Çevre Filmleri ve Hayvan Oyuncular...

Malum, 5 Haziran Dünya Çevre Günü... Türk sinemasının, çevreyi hayvanlarla birlikte konu alan filmlerine şöyle bir göz atalım.

Çevreyle ilgili tarihsel karar, 1972 yılının 5 Haziran'ında Stockholm kentinde toplanan Birleşmiş Milletler tarafından alındı. Ve o yıldan bu yana, tüm dünyada olduğu gibi bizde de "çevre günü" çeşitli etkinlikler düzenlenerek kutlanıyor.
30 yıl önce Birleşmiş Milletler'in hazırladığı çevreyi koruma bildirgesindeki ilk maddede şunlar yazar: "İnsanın çevresinde özgürlük, eşitlik ve elverişli hayat şartları içinde huzurlu bir biçimde yaşaması temel hakkıdır. Şimdiki ve gelecek nesillerin çevresini korumak ve geliştirmek, insanlar için kutsal bir sorumluluk taşımaktadır."
Aynı "haklar" ve "sorumluluklar", elbette hayvanlar, yani öteki canlı varlıklar için de geçerli. Dahası onların da yasalar çerçevesi içinde özel bir günleri var: 4 Ekim Dünya Hayvanları Koruma Günü.

Quinn'den Tarık Akan'a

Anthony Quinn, anı kitabında ("Tek Kişilik Tango") tutku biçimindeki "hayvan sevgisi"ni şöyle dile getirir:
"Yaşamım boyunca sahip olduğum köpekler içinde yıllar yılı en çok Sinbad'ı sevmişimdir. Harika bir Alsas çoban köpeğiydi. Çekimi haftalarca süren film setinden döndüğümde, eşim Katherine, Sinbad'ı yaramazlıkları nedeniyle yakınımızda çiftlikleri olan bir aileye vermişti. Durumu öğrenince hem çok üzüldüm hem de çok kızdım. Bir arkadaşımı kaybetmiş gibiydim. Dört aylık bir ayrılıktan sonra arabama atlayarak onu görmeye gittim. Köpeği uzaktan kolayca görebileceğim bir yer seçtim kendime... "Sinbad" diye seslendim... Beni bağışlaması için yalvardım. Konuştuklarımı tatlı tatlı dinliyor gibiydi. Bir ara dizlerimin üzerine çöktüm ve ağladım. Ben geldiğim gibi geri dönerken o arkasına bile bakmadan uzaklaştı."

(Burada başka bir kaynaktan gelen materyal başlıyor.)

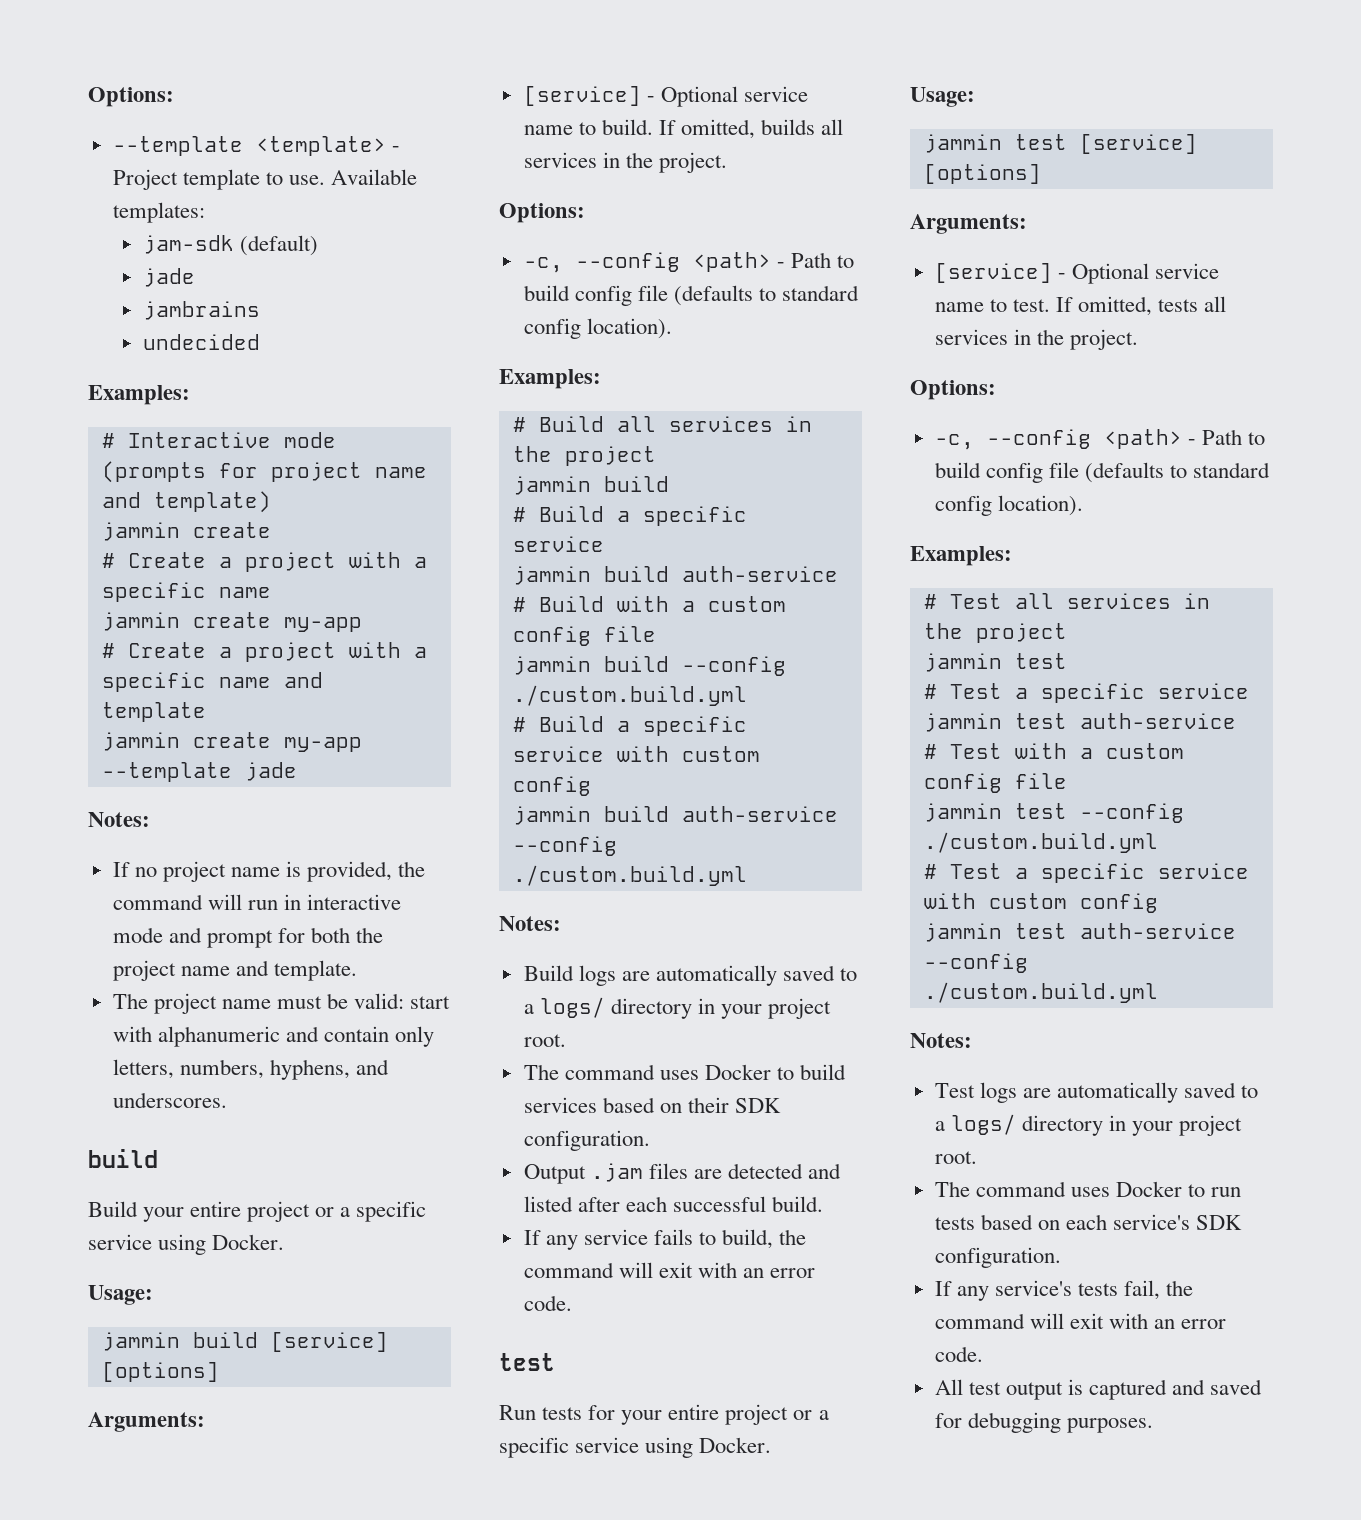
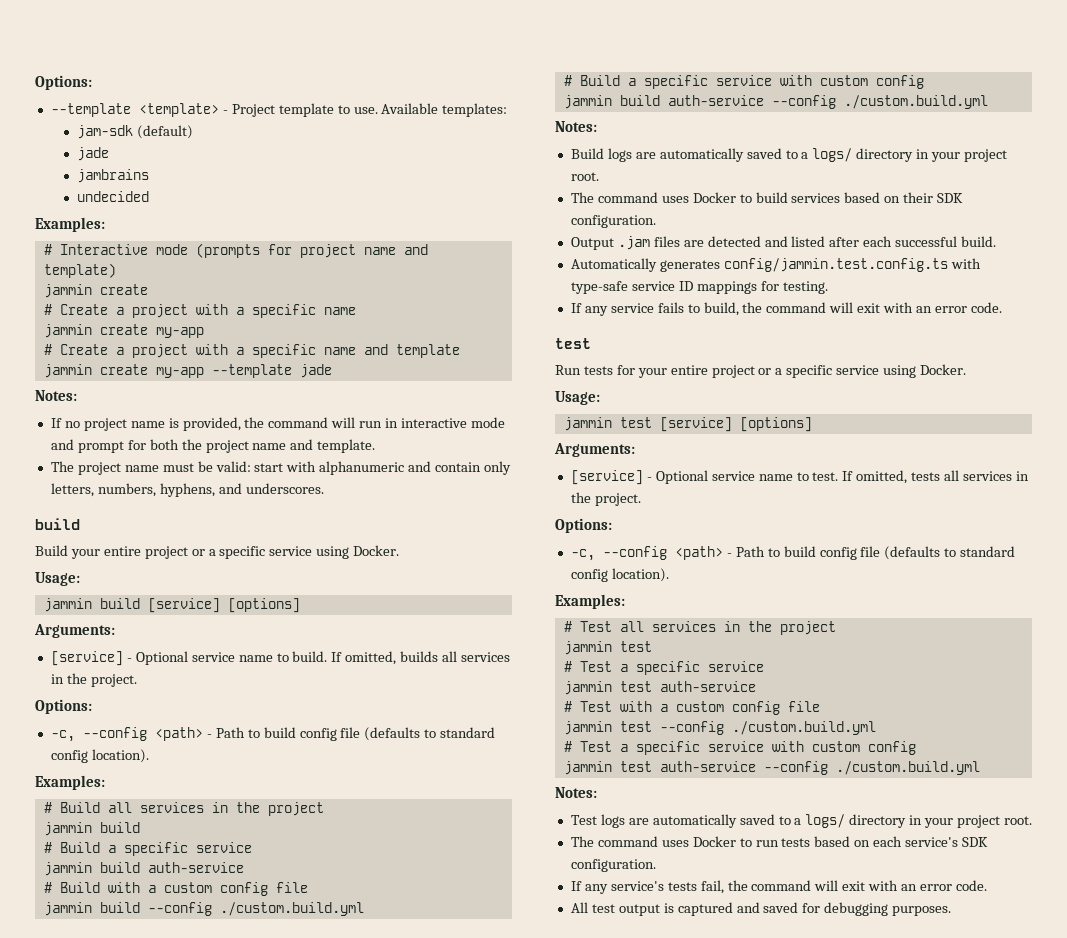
+ Automatically generates config/jammin.test.config.ts with type-safe service ID mappings for testing.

Benzer bir acıyı 1981 yılında Tarık Akan yaşar. "Yol" filminin çekimi sırasında... Vahşi doğanın karlı dağlarında çekilen bu sahnede Seyyit rolündeki Akan, donmak üzere olan atı silahıyla öldürecektir. Yılmaz Güney'in senaryosunu yazdığı filmde Seyyit, atın karnını yaracaktı. Hemen ardından, donmak üzere olan ellerini ve ayaklarını atın karnına sokacaktı. Tarık Akan, "Anne Kafamda Bit Var"da atı öldürme olayını şu satırlarla anlatıyor:
"Çekim boyunca atla aramda inanılmaz bir bağ kurulmuştu... Bana duyduğu sevgi ve bağlılığı hayvanın gözlerinden okuyordum. Kar fırtınasında yanıma gelip kafasını paltomun içine sokuyor, gözlerini gözlerime dikiyordu... Atı vuracağım sahne çekilirken, at gözlerini açıp bana yalvarır gibi baktı. Kafasını kaldırmak istedi... Şerif Gören "Kamera!" diye bağırdı... "Ben bu atı öldüremem," dedim: "Yakın plan başkasının elini çek. Kusura bakma, yapamayacağım."

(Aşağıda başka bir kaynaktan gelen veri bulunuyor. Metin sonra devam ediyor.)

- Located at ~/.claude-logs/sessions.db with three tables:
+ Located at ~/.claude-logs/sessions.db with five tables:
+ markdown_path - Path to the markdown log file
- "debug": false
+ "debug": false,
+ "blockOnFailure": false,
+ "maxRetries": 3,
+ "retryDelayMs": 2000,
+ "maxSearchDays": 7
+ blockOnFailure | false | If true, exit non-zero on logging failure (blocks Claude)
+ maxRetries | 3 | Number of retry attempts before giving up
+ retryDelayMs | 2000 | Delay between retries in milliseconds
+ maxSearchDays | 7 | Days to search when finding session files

Bu sahnede bakışlarıyla Tarık Akan'ı arayan atın kafasına sahici kurşunları başkası sıkar. Atın karnının yarıldığı görüntüler ise hava kararmak üzere çekildiğinden renkleri koyu çıkar. Yılmaz Güney de bu görüntüleri, montajda üzülerek çıkarmak zorunda kalır.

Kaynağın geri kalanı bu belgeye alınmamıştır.